- _WHAT YOU ARE ASKED TO DO_
Word for word, retype the lines from the one containing "filter: none -> Region != West" to the one containing "2023-06-01 | Quantity: 15 -> 19" below, keeping both end lines and dropping the pictures.

——————————

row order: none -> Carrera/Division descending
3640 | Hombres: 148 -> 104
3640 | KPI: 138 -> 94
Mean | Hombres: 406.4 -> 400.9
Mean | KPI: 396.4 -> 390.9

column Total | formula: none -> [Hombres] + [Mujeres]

——————————

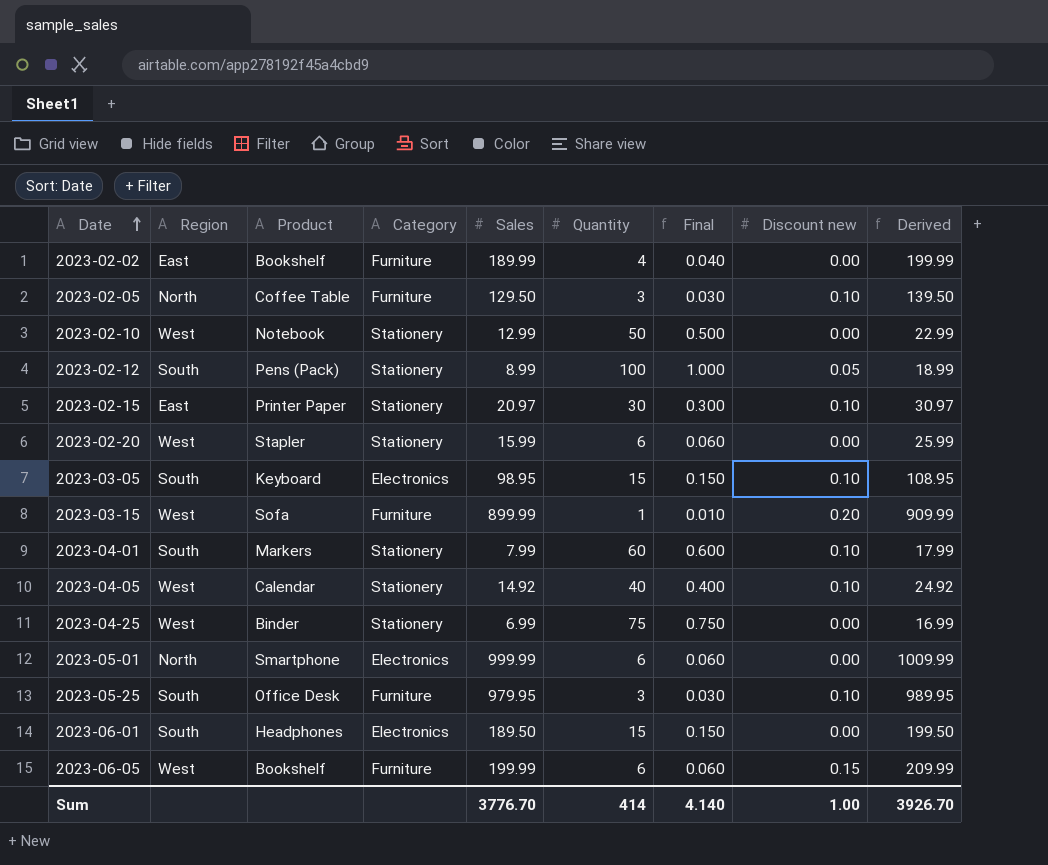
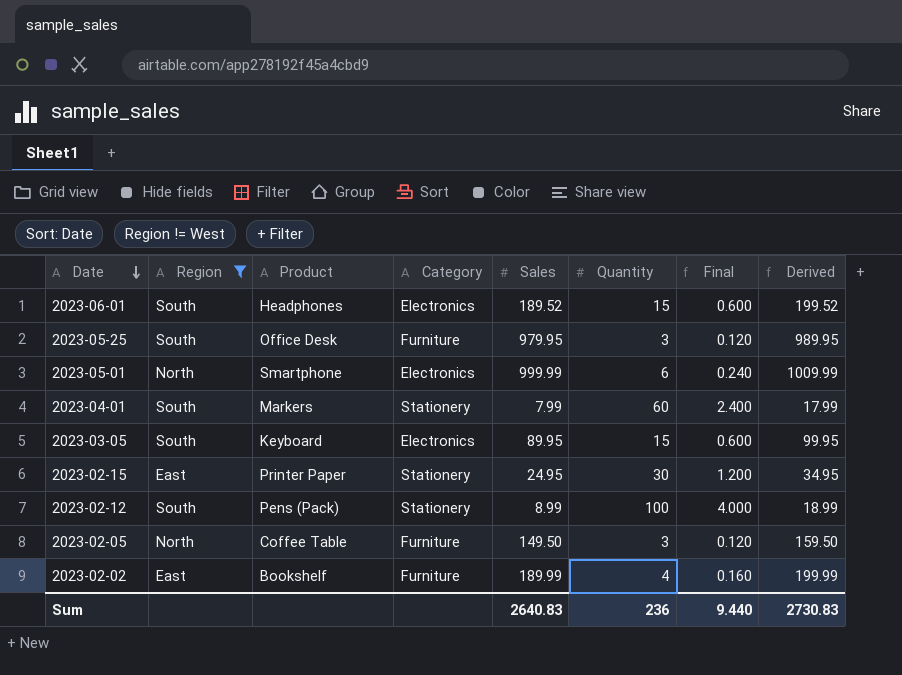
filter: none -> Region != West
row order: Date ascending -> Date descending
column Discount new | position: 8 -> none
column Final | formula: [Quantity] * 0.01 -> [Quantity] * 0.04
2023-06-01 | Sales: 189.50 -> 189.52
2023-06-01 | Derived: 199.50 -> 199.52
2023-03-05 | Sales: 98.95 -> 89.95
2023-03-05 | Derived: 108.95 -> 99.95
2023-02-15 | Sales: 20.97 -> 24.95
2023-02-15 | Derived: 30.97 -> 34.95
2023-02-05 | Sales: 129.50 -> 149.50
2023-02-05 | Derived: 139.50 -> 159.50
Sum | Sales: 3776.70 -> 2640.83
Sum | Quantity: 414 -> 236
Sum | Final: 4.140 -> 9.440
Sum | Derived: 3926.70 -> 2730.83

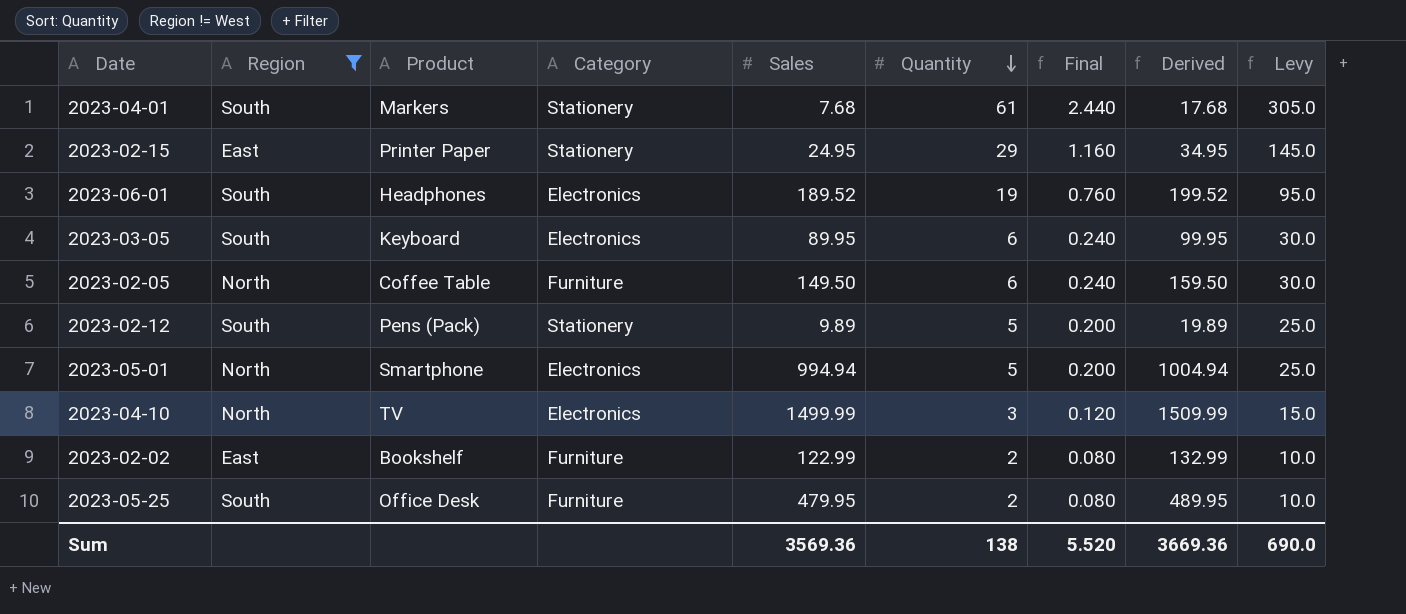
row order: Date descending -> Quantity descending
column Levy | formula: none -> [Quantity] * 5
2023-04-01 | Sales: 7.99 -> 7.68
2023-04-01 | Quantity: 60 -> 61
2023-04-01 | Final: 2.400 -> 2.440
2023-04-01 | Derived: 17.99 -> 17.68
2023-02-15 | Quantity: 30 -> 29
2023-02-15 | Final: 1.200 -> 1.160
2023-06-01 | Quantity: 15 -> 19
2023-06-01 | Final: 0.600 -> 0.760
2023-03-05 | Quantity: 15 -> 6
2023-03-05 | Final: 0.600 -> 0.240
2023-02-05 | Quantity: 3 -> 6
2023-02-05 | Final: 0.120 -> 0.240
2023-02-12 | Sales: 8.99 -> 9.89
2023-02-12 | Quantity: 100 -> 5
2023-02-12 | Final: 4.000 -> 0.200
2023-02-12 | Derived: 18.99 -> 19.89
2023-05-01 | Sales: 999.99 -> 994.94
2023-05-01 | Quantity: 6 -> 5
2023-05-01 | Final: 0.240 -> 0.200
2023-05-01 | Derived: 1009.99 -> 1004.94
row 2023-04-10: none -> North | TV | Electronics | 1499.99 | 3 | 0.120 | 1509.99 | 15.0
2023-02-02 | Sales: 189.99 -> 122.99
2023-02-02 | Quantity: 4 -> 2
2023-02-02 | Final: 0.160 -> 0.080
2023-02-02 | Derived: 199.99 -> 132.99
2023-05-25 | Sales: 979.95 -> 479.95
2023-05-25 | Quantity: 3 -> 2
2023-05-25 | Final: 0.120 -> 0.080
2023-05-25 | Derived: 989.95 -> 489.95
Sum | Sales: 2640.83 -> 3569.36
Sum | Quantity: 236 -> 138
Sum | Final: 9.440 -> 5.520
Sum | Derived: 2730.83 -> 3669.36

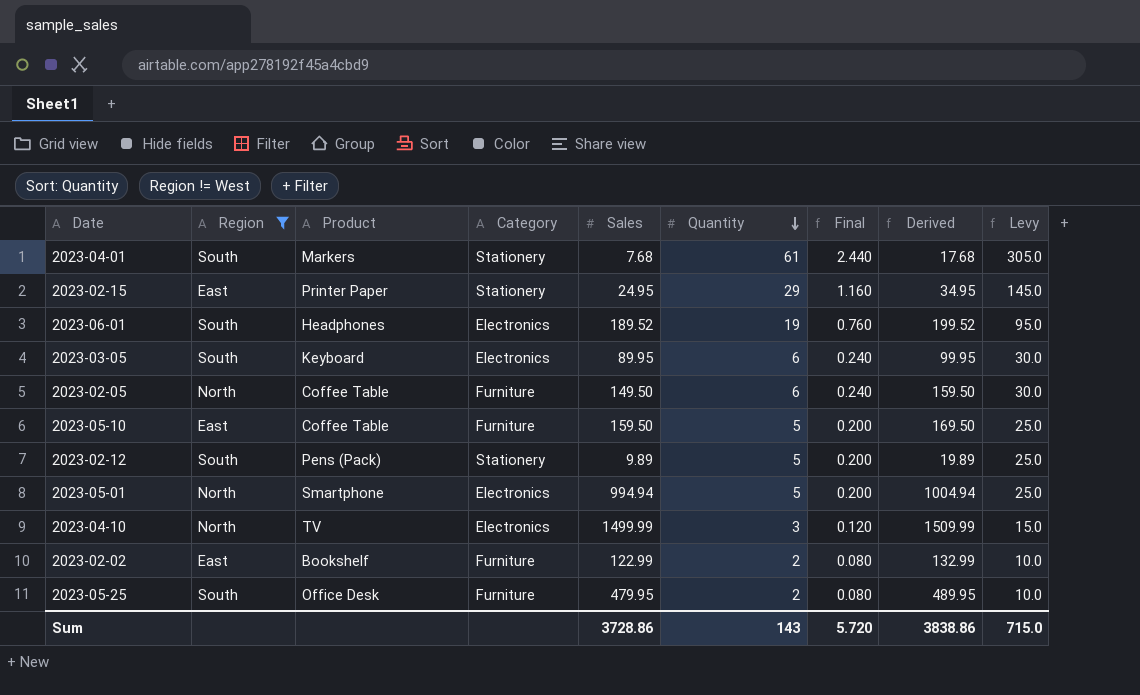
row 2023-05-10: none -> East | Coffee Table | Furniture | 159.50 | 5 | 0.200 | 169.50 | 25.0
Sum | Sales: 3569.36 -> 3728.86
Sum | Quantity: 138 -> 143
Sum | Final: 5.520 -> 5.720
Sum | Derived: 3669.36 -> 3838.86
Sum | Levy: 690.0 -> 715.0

——————————

- _TASK RESULT_
filter: none -> Region != West
row order: Date ascending -> Date descending
column Discount new | position: 8 -> none
column Final | formula: [Quantity] * 0.01 -> [Quantity] * 0.04
2023-06-01 | Sales: 189.50 -> 189.52
2023-06-01 | Derived: 199.50 -> 199.52
2023-03-05 | Sales: 98.95 -> 89.95
2023-03-05 | Derived: 108.95 -> 99.95
2023-02-15 | Sales: 20.97 -> 24.95
2023-02-15 | Derived: 30.97 -> 34.95
2023-02-05 | Sales: 129.50 -> 149.50
2023-02-05 | Derived: 139.50 -> 159.50
Sum | Sales: 3776.70 -> 2640.83
Sum | Quantity: 414 -> 236
Sum | Final: 4.140 -> 9.440
Sum | Derived: 3926.70 -> 2730.83

row order: Date descending -> Quantity descending
column Levy | formula: none -> [Quantity] * 5
2023-04-01 | Sales: 7.99 -> 7.68
2023-04-01 | Quantity: 60 -> 61
2023-04-01 | Final: 2.400 -> 2.440
2023-04-01 | Derived: 17.99 -> 17.68
2023-02-15 | Quantity: 30 -> 29
2023-02-15 | Final: 1.200 -> 1.160
2023-06-01 | Quantity: 15 -> 19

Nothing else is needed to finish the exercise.